WHAT YOU SHOULD DO.
Below is some data. Retype exactly the lines starting at the one with "orphan brothers gifted" and ending at the one with "- The king asked".
** DATA PROVIDED follows **
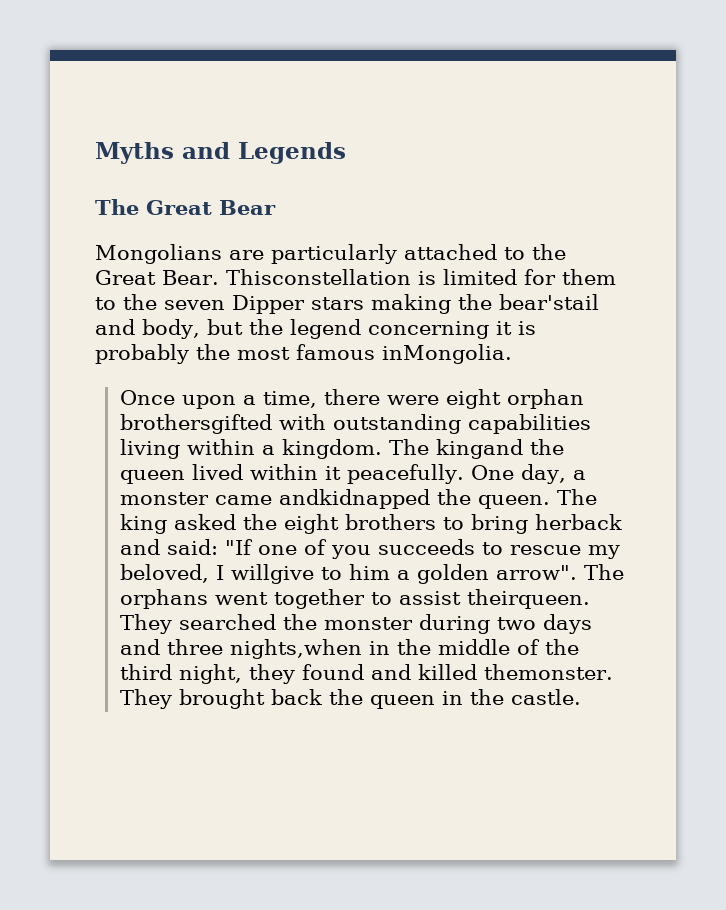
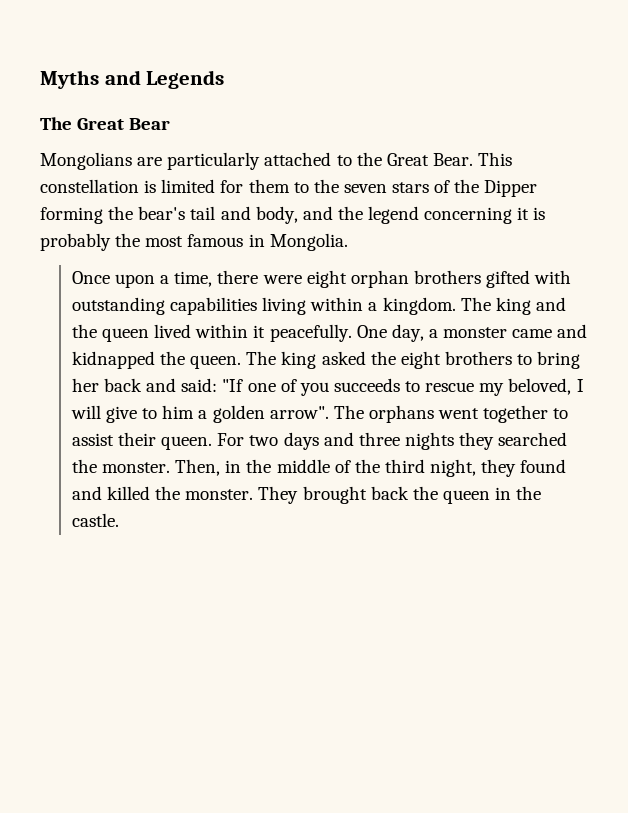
- Thisconstellation is limited for them to the seven Dipper stars making the bear'stail and body, but the legend concerning it is probably the most famous inMongolia.
+ This constellation is limited for them to the seven stars of the Dipper forming the bear's tail and body, and the legend concerning it is probably the most famous in Mongolia.
- Once upon a time, there were eight orphan brothersgifted with outstanding capabilities living within a kingdom.
+ Once upon a time, there were eight orphan brothers gifted with outstanding capabilities living within a kingdom.
- The kingand the queen lived within it peacefully.
+ The king and the queen lived within it peacefully.
- One day, a monster came andkidnapped the queen.
+ One day, a monster came and kidnapped the queen.
- The king asked the eight brothers to bring herback and said: "If one of you succeeds to rescue my beloved, I willgive to him a golden arrow".
+ The king asked the eight brothers to bring her back and said: "If one of you succeeds to rescue my beloved, I will give to him a golden arrow".
- The orphans went together to assist theirqueen. They searched the monster during two days and three nights,when in the middle of the third night, they found and killed themonster.
+ The orphans went together to assist their queen. For two days and three nights they searched the monster. Then, in the middle of the third night, they found and killed the monster.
** End of DATA PROVIDED **
PROBLEM SOLUTION.
+ Once upon a time, there were eight orphan brothers gifted with outstanding capabilities living within a kingdom.
- The kingand the queen lived within it peacefully.
+ The king and the queen lived within it peacefully.
- One day, a monster came andkidnapped the queen.
+ One day, a monster came and kidnapped the queen.
- The king asked the eight brothers to bring herback and said: "If one of you succeeds to rescue my beloved, I willgive to him a golden arrow".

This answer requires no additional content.